→ **EXERCISE GOAL**
Copy the records that follow exactly as written, but not their pictures.

→ **RECORD EXCERPTS**

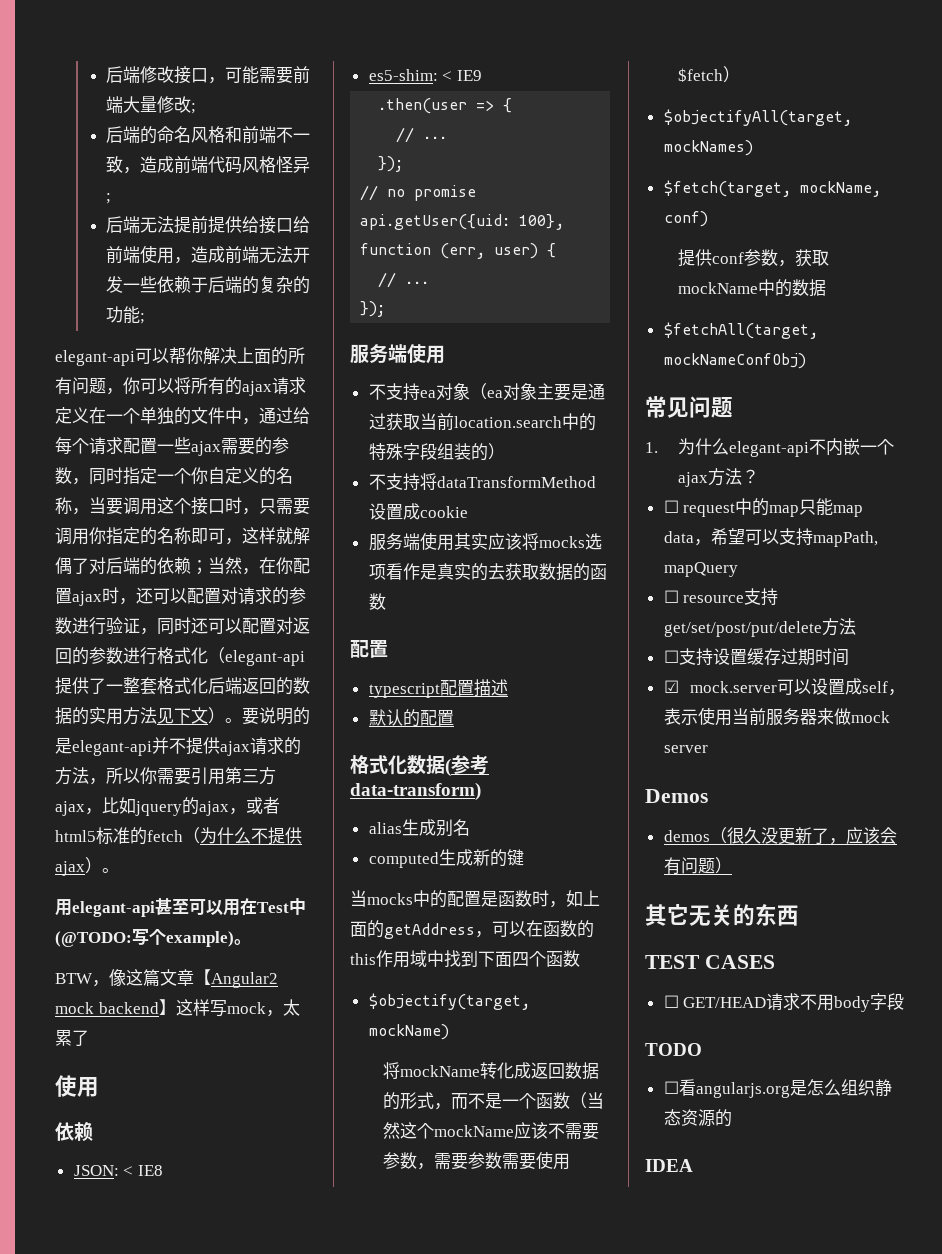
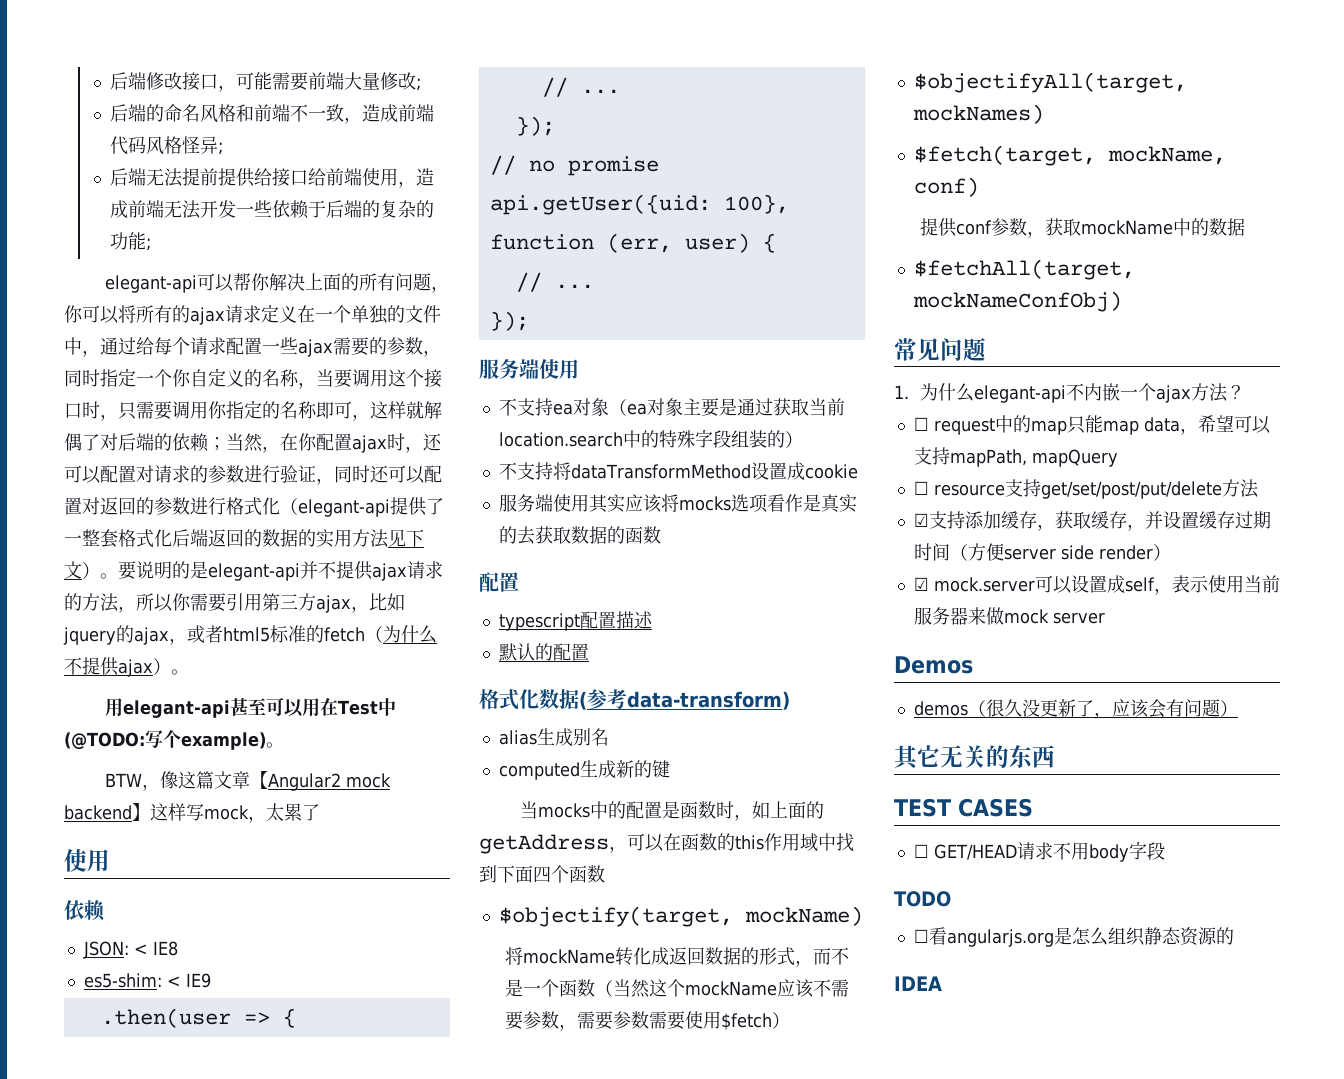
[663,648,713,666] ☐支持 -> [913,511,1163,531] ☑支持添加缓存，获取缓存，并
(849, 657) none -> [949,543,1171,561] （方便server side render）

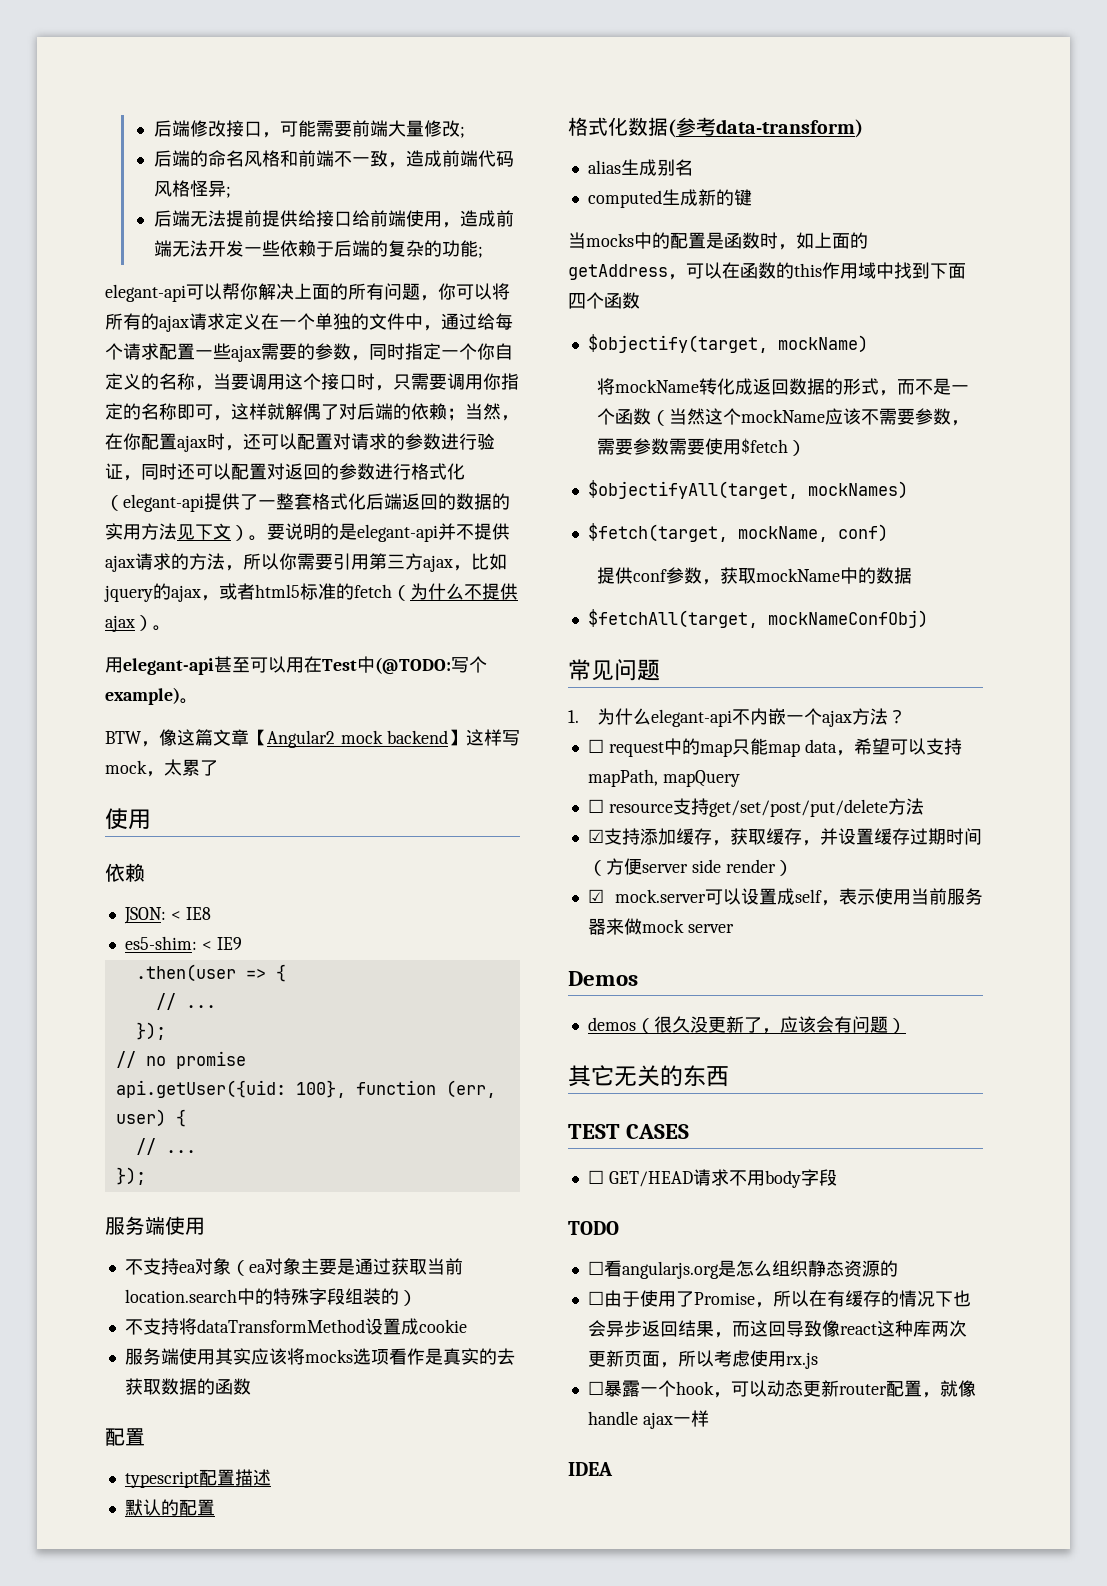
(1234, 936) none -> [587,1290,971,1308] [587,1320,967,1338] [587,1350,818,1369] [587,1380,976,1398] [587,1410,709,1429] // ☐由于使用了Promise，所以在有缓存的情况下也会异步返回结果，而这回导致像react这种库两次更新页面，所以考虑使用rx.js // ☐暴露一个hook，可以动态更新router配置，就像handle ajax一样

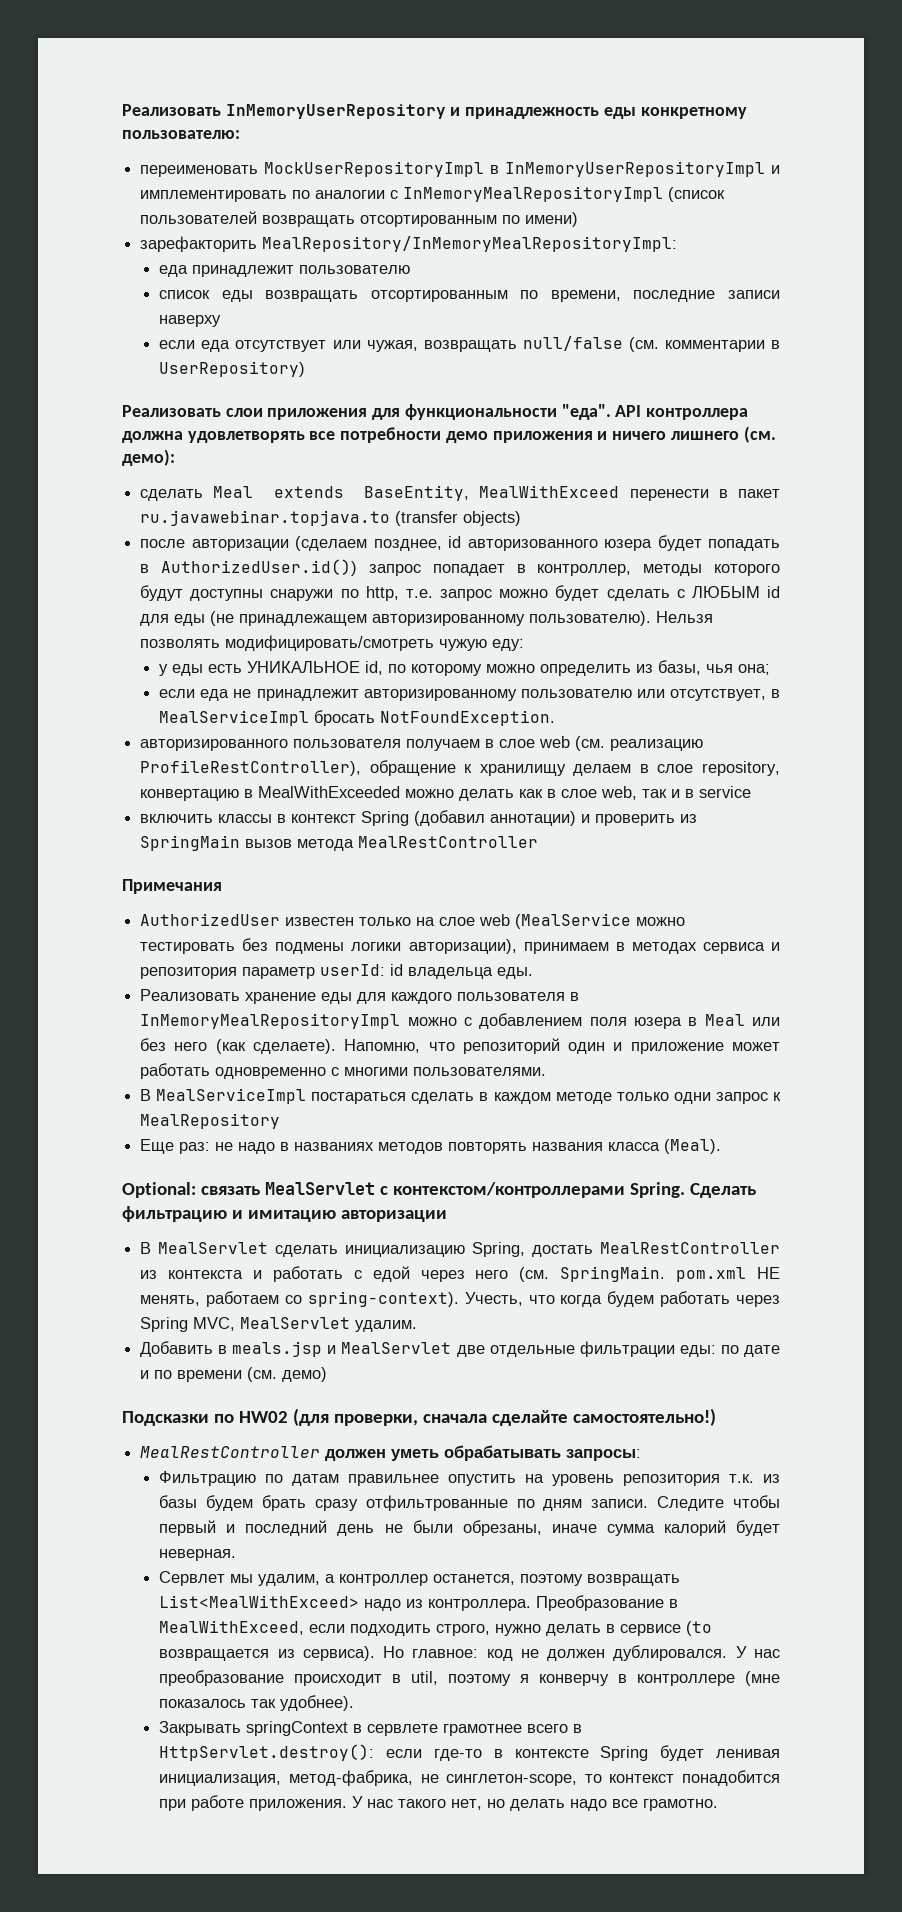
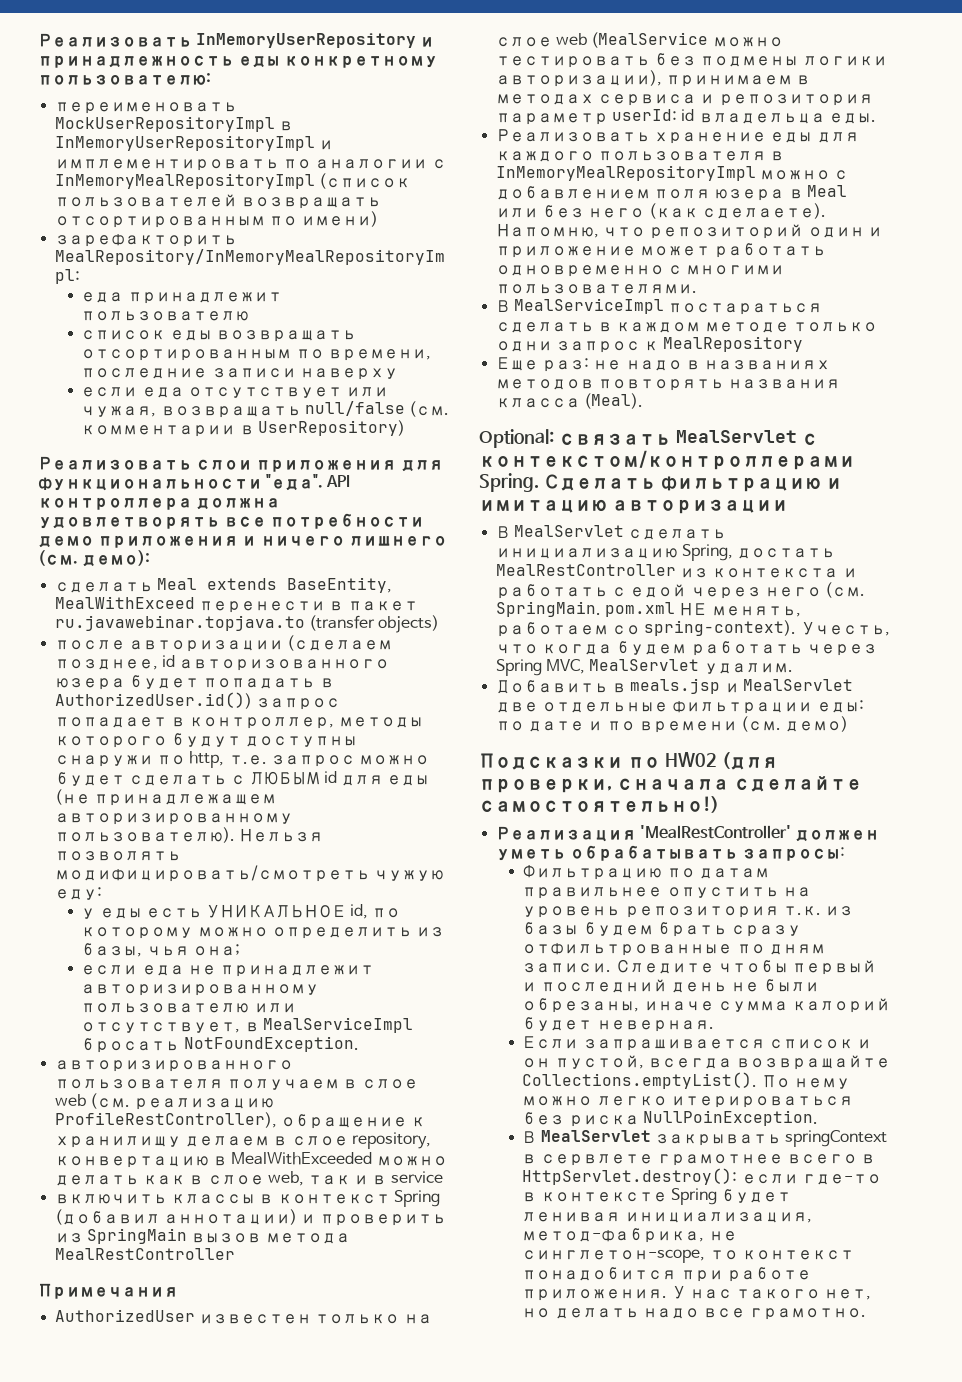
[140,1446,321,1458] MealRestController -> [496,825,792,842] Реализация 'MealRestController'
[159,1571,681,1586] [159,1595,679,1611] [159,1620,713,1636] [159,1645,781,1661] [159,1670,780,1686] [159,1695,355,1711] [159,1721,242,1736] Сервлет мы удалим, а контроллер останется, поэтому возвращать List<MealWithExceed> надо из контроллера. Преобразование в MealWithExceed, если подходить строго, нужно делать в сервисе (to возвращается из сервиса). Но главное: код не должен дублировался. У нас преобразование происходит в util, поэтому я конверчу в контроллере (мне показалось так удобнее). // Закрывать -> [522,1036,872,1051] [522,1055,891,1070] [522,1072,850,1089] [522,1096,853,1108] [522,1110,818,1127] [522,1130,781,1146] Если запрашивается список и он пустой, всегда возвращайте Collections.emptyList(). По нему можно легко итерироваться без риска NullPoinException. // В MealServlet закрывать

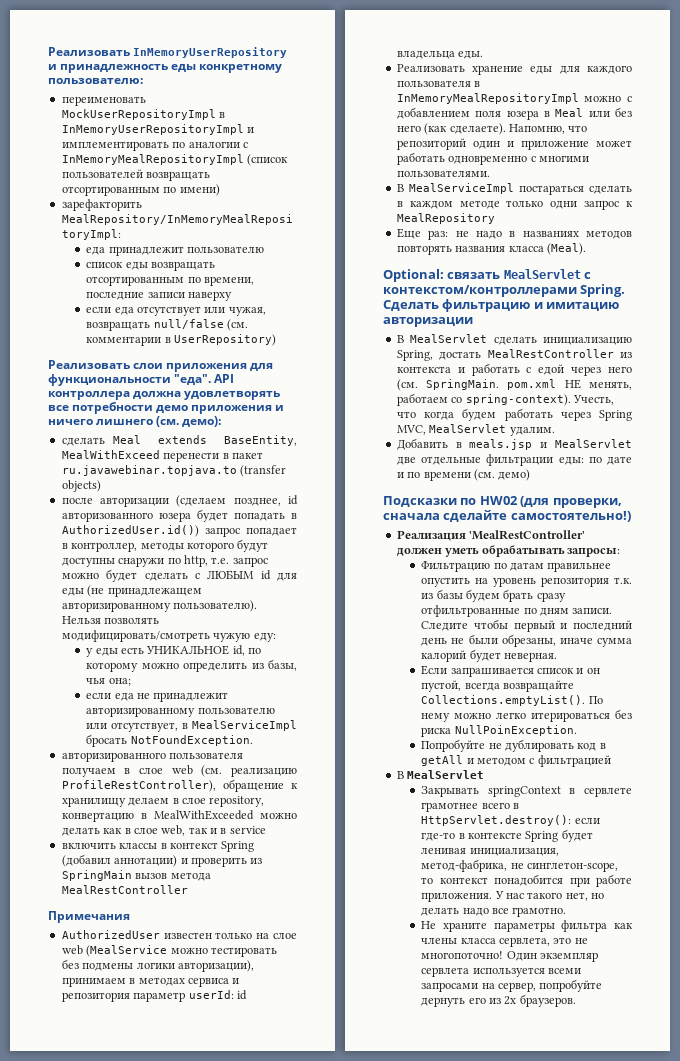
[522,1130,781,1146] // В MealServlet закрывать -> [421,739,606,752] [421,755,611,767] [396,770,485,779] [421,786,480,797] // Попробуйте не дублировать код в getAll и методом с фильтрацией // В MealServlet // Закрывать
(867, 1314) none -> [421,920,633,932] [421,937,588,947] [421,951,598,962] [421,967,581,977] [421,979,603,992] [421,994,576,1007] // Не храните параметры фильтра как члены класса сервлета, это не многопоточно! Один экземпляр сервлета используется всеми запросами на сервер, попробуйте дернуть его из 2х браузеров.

→ **WRITTEN ANSWER**
[663,648,713,666] ☐支持 -> [913,511,1163,531] ☑支持添加缓存，获取缓存，并
(849, 657) none -> [949,543,1171,561] （方便server side render）

(1234, 936) none -> [587,1290,971,1308] [587,1320,967,1338] [587,1350,818,1369] [587,1380,976,1398] [587,1410,709,1429] // ☐由于使用了Promise，所以在有缓存的情况下也会异步返回结果，而这回导致像react这种库两次更新页面，所以考虑使用rx.js // ☐暴露一个hook，可以动态更新router配置，就像handle ajax一样

[140,1446,321,1458] MealRestController -> [496,825,792,842] Реализация 'MealRestController'
[159,1571,681,1586] [159,1595,679,1611] [159,1620,713,1636] [159,1645,781,1661] [159,1670,780,1686] [159,1695,355,1711] [159,1721,242,1736] Сервлет мы удалим, а контроллер останется, поэтому возвращать List<MealWithExceed> надо из контроллера. Преобразование в MealWithExceed, если подходить строго, нужно делать в сервисе (to возвращается из сервиса). Но главное: код не должен дублировался. У нас преобразование происходит в util, поэтому я конверчу в контроллере (мне показалось так удобнее). // Закрывать -> [522,1036,872,1051] [522,1055,891,1070] [522,1072,850,1089] [522,1096,853,1108] [522,1110,818,1127] [522,1130,781,1146] Если запрашивается список и он пустой, всегда возвращайте Collections.emptyList(). По нему можно легко итерироваться без риска NullPoinException. // В MealServlet закрывать

[522,1130,781,1146] // В MealServlet закрывать -> [421,739,606,752] [421,755,611,767] [396,770,485,779] [421,786,480,797] // Попробуйте не дублировать код в getAll и методом с фильтрацией // В MealServlet // Закрывать
(867, 1314) none -> [421,920,633,932] [421,937,588,947] [421,951,598,962] [421,967,581,977] [421,979,603,992] [421,994,576,1007] // Не храните параметры фильтра как члены класса сервлета, это не многопоточно! Один экземпляр сервлета используется всеми запросами на сервер, попробуйте дернуть его из 2х браузеров.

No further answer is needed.